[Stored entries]
☆ ☆ ☆ ☆ ☆ ☆ ☆

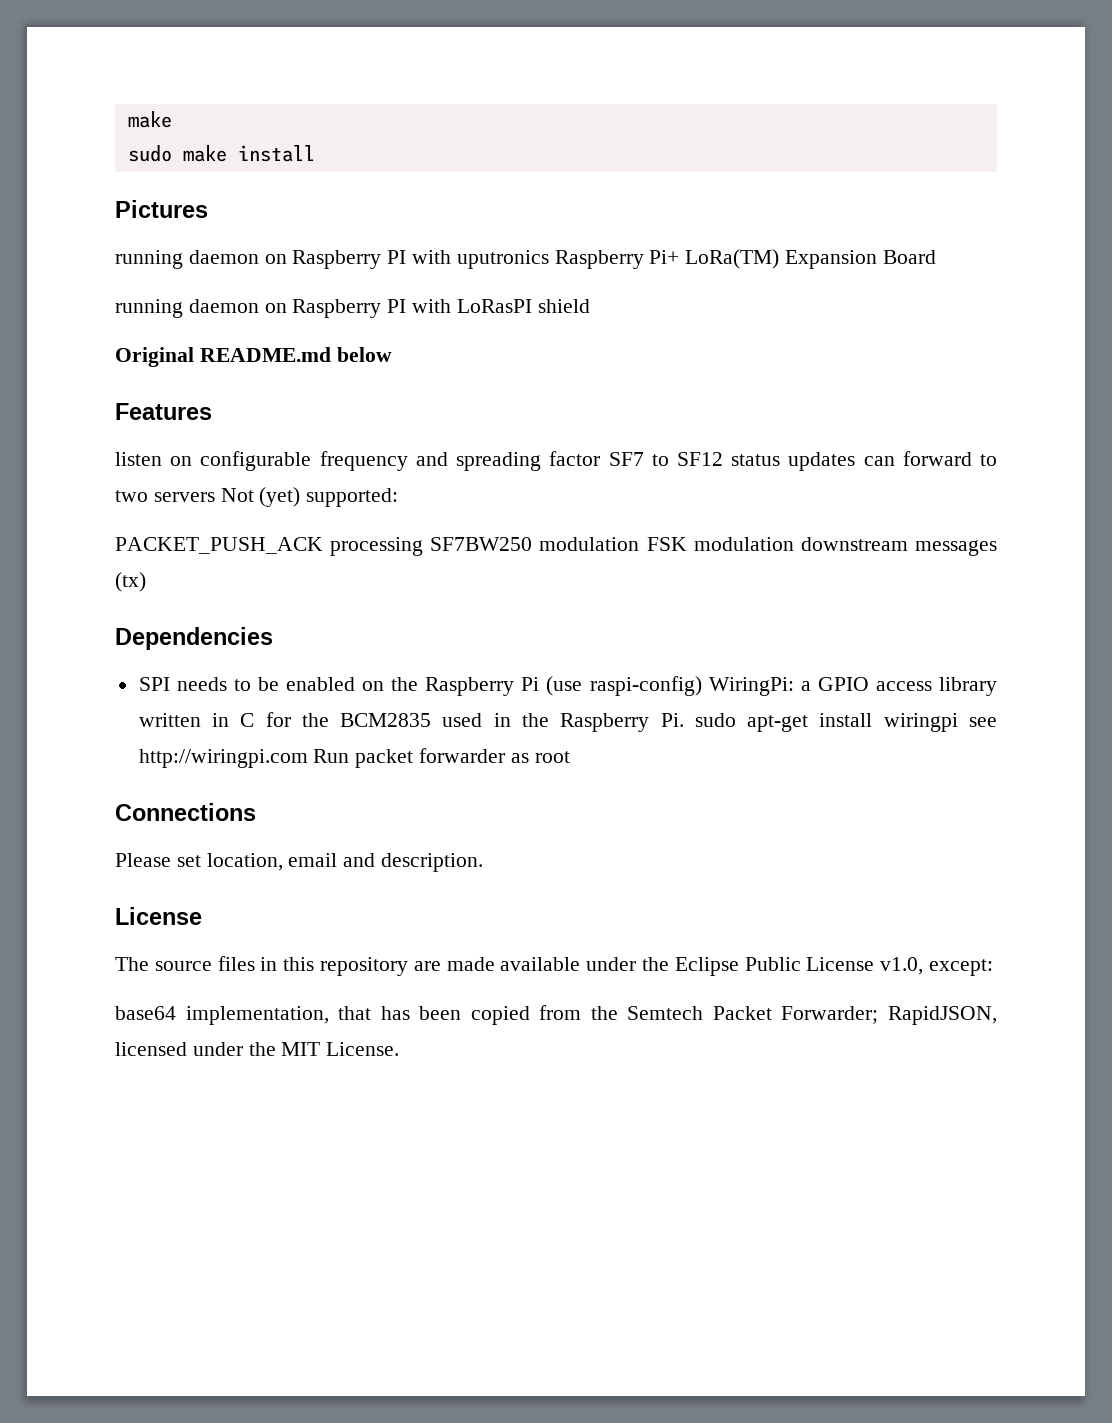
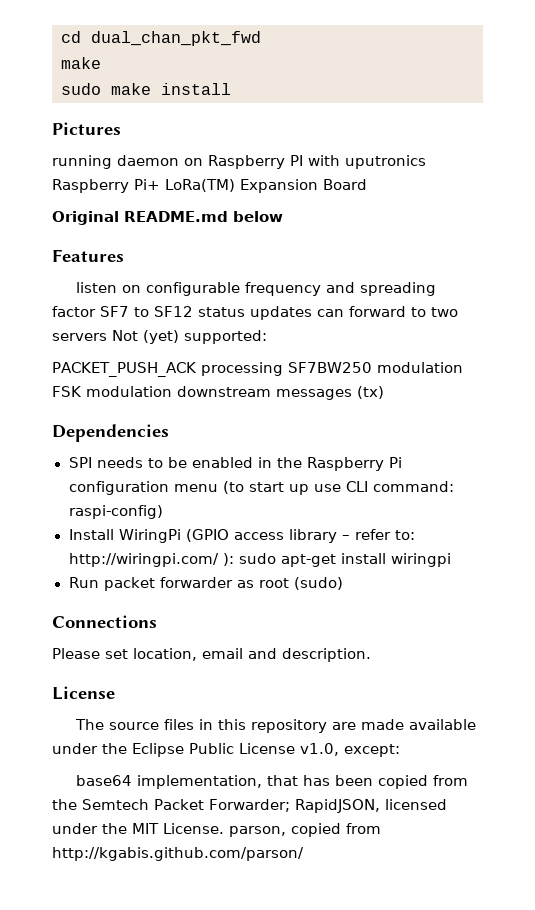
(127, 119) none -> [61,31,261,46] cd dual_chan_pkt_fwd //
[115,299,590,318] // running daemon on Raspberry PI with LoRasPI shield -> (367, 184) none
[362,681,385,691] on -> [257,457,272,468] in
[546,676,998,696] [138,712,684,732] (use raspi-config) WiringPi: a GPIO access library written in C for the BCM2835 used in the Raspberry Pi. -> [68,481,454,495] [68,505,163,519] [68,529,415,543] [68,553,234,567] configuration menu (to start up use CLI command: raspi-config) // Install WiringPi (GPIO access library – refer to: http://wiringpi.com/ ):
[968,717,997,727] [138,749,308,768] see http://wiringpi.com -> (451, 560) //
(570, 757) none -> [293,577,343,590] (sudo)
(400, 1049) none -> [229,823,381,837] [52,847,304,861] parson, copied from http://kgabis.github.com/parson/

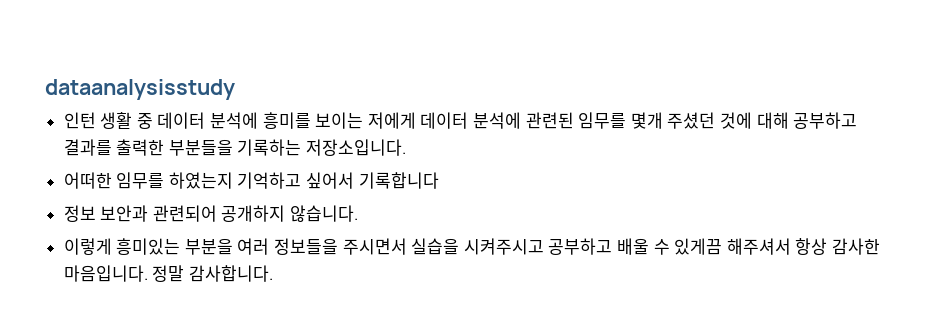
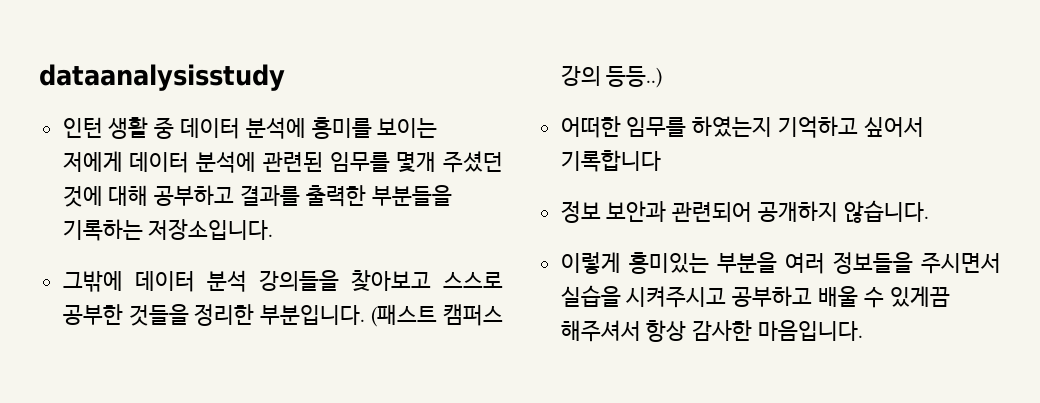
(407, 147) none -> [62,270,503,292] [62,304,503,327] [560,65,663,88] // 그밖에 데이터 분석 강의들을 찾아보고 스스로 공부한 것들을 정리한 부분입니다. (패스트 캠퍼스 강의 등등..)
[152,265,273,282] 정말 감사합니다. -> (864, 330) none

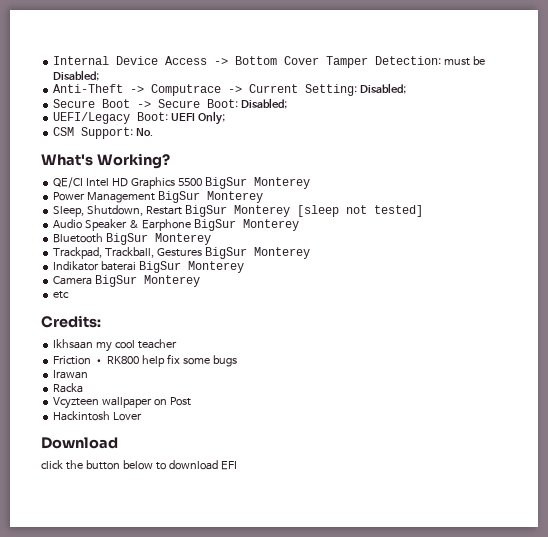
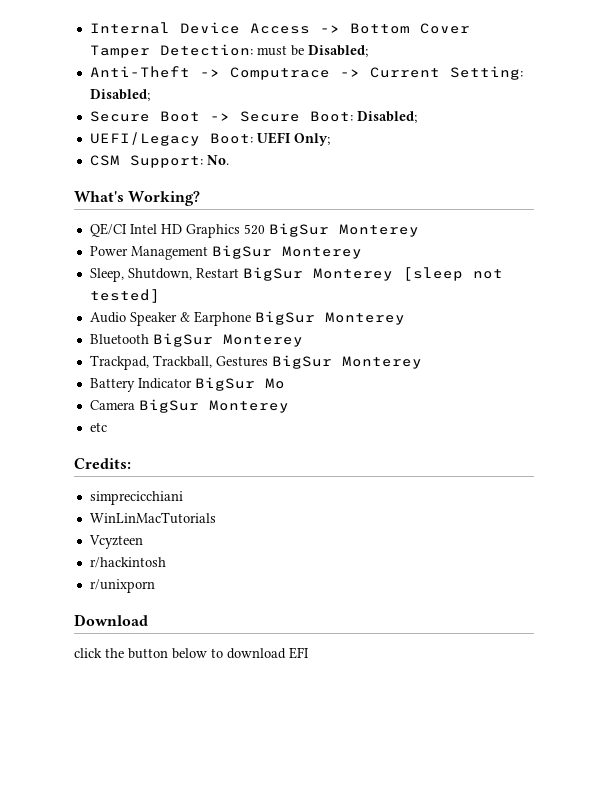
[177,178,202,186] 5500 -> [243,224,265,235] 520
[53,261,245,273] Indikator baterai BigSur Monterey -> [89,377,285,392] Battery Indicator BigSur Mo
[53,339,178,352] [53,354,237,367] [53,370,89,379] [53,383,84,393] [53,397,192,409] [53,411,143,421] Ikhsaan my cool teacher // Friction • RK800 help fix some bugs // Irawan // Racka // Vcyzteen wallpaper on Post // Hackintosh Lover -> [89,491,183,505] [89,512,216,524] [88,535,143,549] [89,557,166,568] [89,579,155,593] simprecicchiani // WinLinMacTutorials // Vcyzteen // r/hackintosh // r/unixporn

☆ ☆ ☆ ☆ ☆ ☆ ☆

* [WHAT YOU WILL DO]:
Pictures don't belong in the copy. Restate all the entries exactly.

* [REPLY]:
(127, 119) none -> [61,31,261,46] cd dual_chan_pkt_fwd //
[115,299,590,318] // running daemon on Raspberry PI with LoRasPI shield -> (367, 184) none
[362,681,385,691] on -> [257,457,272,468] in
[546,676,998,696] [138,712,684,732] (use raspi-config) WiringPi: a GPIO access library written in C for the BCM2835 used in the Raspberry Pi. -> [68,481,454,495] [68,505,163,519] [68,529,415,543] [68,553,234,567] configuration menu (to start up use CLI command: raspi-config) // Install WiringPi (GPIO access library – refer to: http://wiringpi.com/ ):
[968,717,997,727] [138,749,308,768] see http://wiringpi.com -> (451, 560) //
(570, 757) none -> [293,577,343,590] (sudo)
(400, 1049) none -> [229,823,381,837] [52,847,304,861] parson, copied from http://kgabis.github.com/parson/

(407, 147) none -> [62,270,503,292] [62,304,503,327] [560,65,663,88] // 그밖에 데이터 분석 강의들을 찾아보고 스스로 공부한 것들을 정리한 부분입니다. (패스트 캠퍼스 강의 등등..)
[152,265,273,282] 정말 감사합니다. -> (864, 330) none

[177,178,202,186] 5500 -> [243,224,265,235] 520
[53,261,245,273] Indikator baterai BigSur Monterey -> [89,377,285,392] Battery Indicator BigSur Mo
[53,339,178,352] [53,354,237,367] [53,370,89,379] [53,383,84,393] [53,397,192,409] [53,411,143,421] Ikhsaan my cool teacher // Friction • RK800 help fix some bugs // Irawan // Racka // Vcyzteen wallpaper on Post // Hackintosh Lover -> [89,491,183,505] [89,512,216,524] [88,535,143,549] [89,557,166,568] [89,579,155,593] simprecicchiani // WinLinMacTutorials // Vcyzteen // r/hackintosh // r/unixporn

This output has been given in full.